Against this backdrop, there’s a real opportunity to be grasped by any party that’s serious about social justice, serious about quality education for the common good, and serious about quality education for democracy and peace amidst the threats to both that intensify by the day.
After a decade and a half of austerity; eyewatering rates of poverty and deprivation for far too many, contrasted with unbridled wealth accumulation by a small few; with neoliberal ideologies rampant in the public sector, demanding that workers do more and more with less and less, including in education, to the detriment of teachers and students alike; and with far-right narratives stalking young people on social media, gathering traction in our communities and intruding into our classrooms, a clear and hopeful vision of an education system rooted in social justice, equality and democracy, is desperately needed from our politicians as we approach the next election in May 2026.
This, coupled with the political will and courage to properly resource the realisation of any such vision, including through increased taxation on wealth, is a must.
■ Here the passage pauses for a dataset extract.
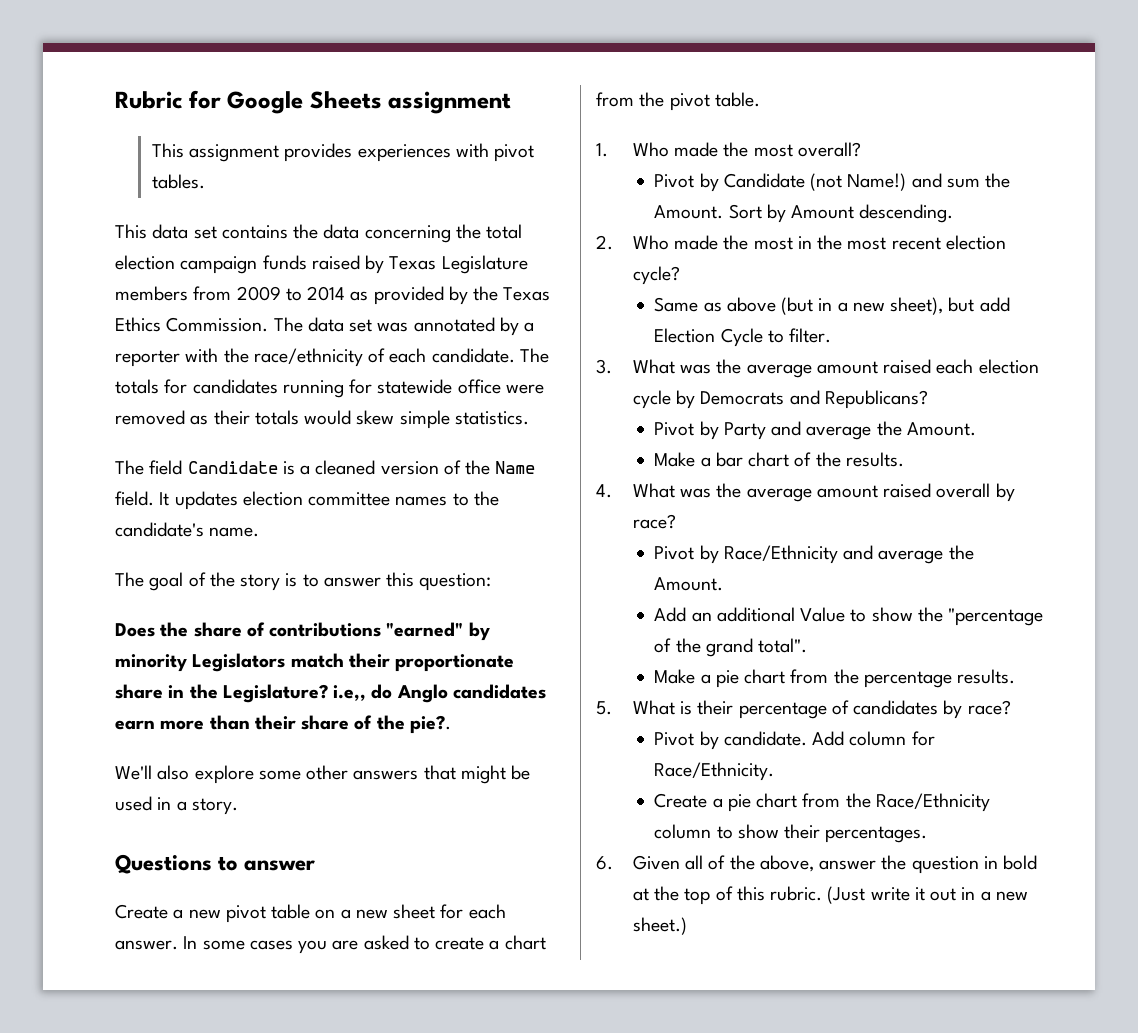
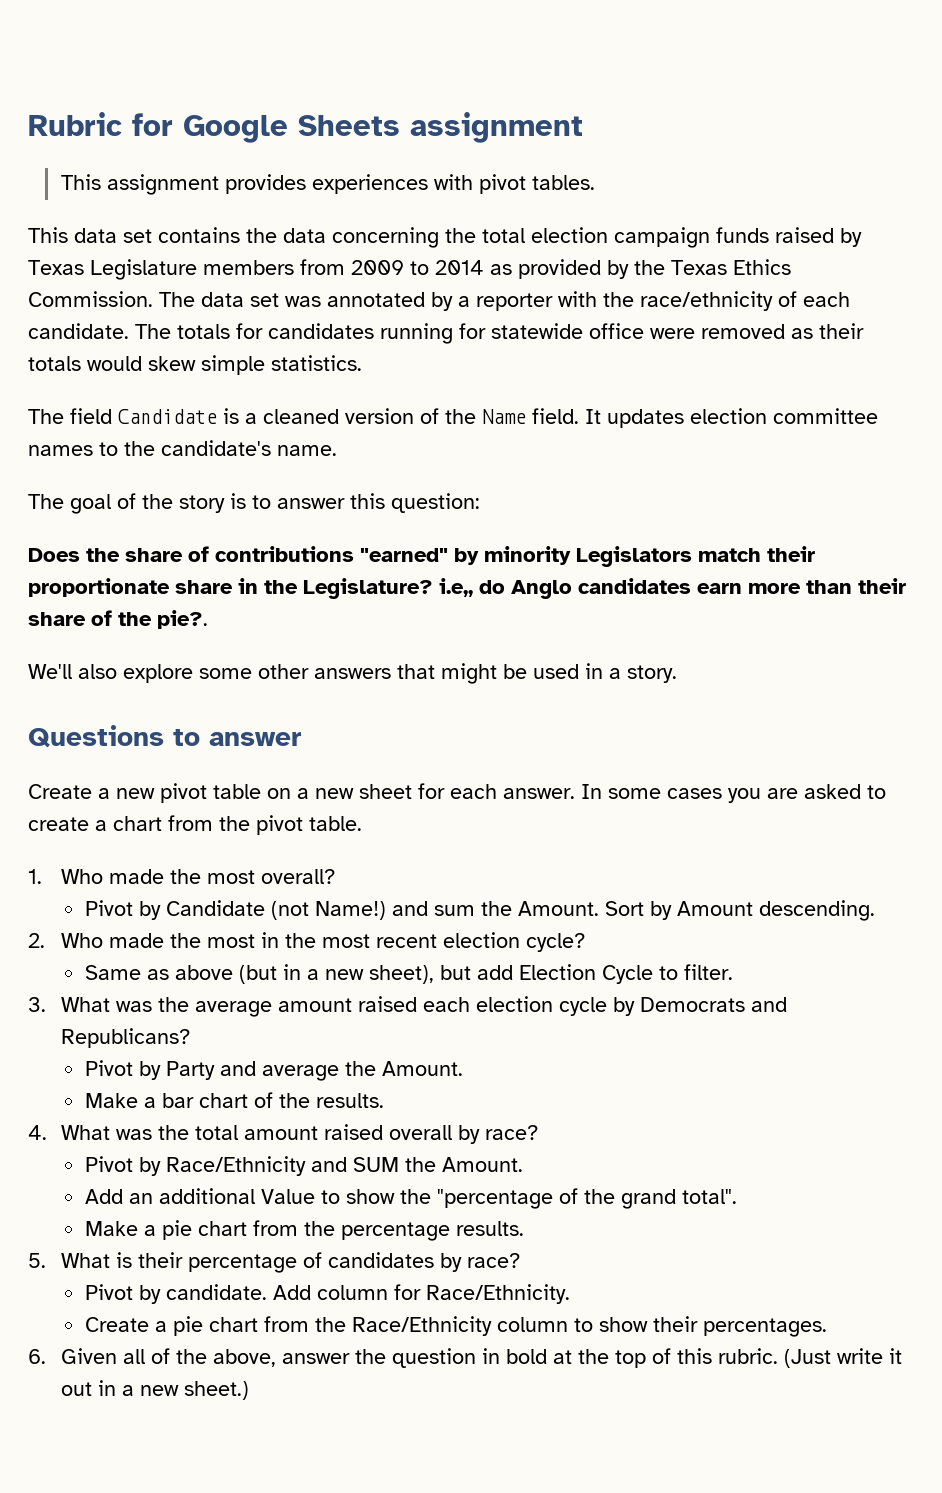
[746,488,812,502] average -> [194,1125,238,1140] total
[878,550,944,564] average -> [352,1157,399,1172] SUM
So too is the insight to understand, and the humility to accept and acknowledge, that any such vision can only be created with the co-architecture of teachers and lecturers and their trade unions as valued professionals who have the necessary expertise and the moral conviction to co-design a coherent, principled vision for Scottish education and, critically, to turn it into reality — for all of our good.
Andrea Bradley general secretary of the Educational Institute of Scotland.